We need push-pull incentives to forming public-private partnerships. Public policy must reward both inputs on research and development (via grants, tax credits and waiver of regulatory registration fees) and treatment outputs (with guaranteed purchases, payments for the regulatory approval of new drugs or vaccines, and liability indemnification).
Part of this effort should be R&D on various new technologies and approaches to making flu vaccine, to boosting the immune response to vaccines, and to creating greater reserve capacity for producing drugs like Tamiflu and Relenza.
Preparing for pandemic flu involves many thorny issues of science, technology and medicine, but also much more. It requires contingency plans for “social” aspects of a deadly pandemic — when to shut our borders to travelers from infected regions, close schools, restrict public gatherings and enforce quarantines, and a designated chain of command to carry out those decisions.

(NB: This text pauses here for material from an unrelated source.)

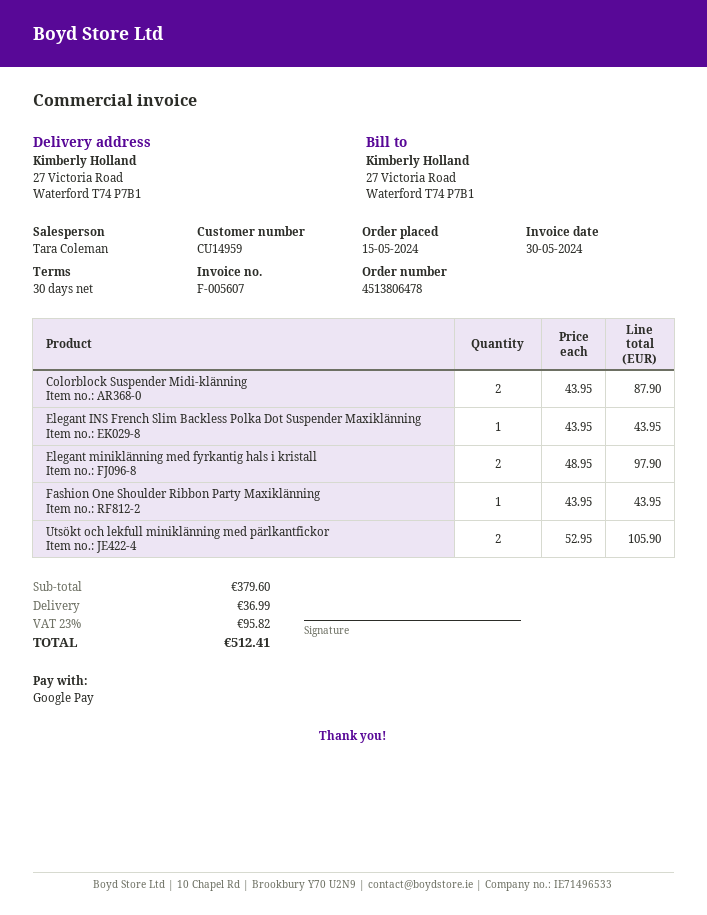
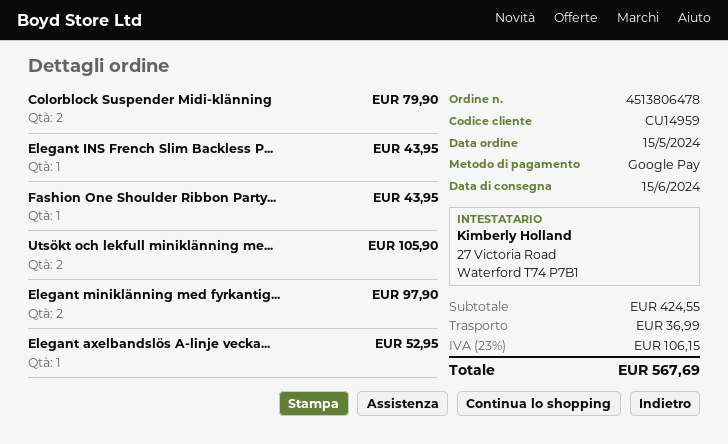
Colorblock Suspender Midi-klänning: 2 for 87.90 -> 2 for 79.90
Elegant axelbandslös A-linje vecka...: none -> 1 for 52.95
subtotal: 379.60 -> 424.55
tax: 23% = 95.82 -> 23% = 106.15
total: 512.41 -> 567.69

Like the WWII Manhattan Project to develop the atomic bomb, preparation for a flu pandemic involves scientific uncertainties, strategic decisions that span many specialties and government departments, and prodigious resources. To oversee all this, we’ll need a flu-pandemic czar — someone analogous to U.S. Army Gen. Leslie Groves, who headed the Manhattan Project: a plenipotentiary with broad powers and discretion.
There is no time to waste.
Henry I. Miller, a physician and fellow at the Hoover Institution, was founding director of the Office of Biotechnology at the Food and Drug Administration, 1989-1993. Barron’s selected his latest book, “The Frankenfood Myth … ” as one of the 25 Best Books of 2004.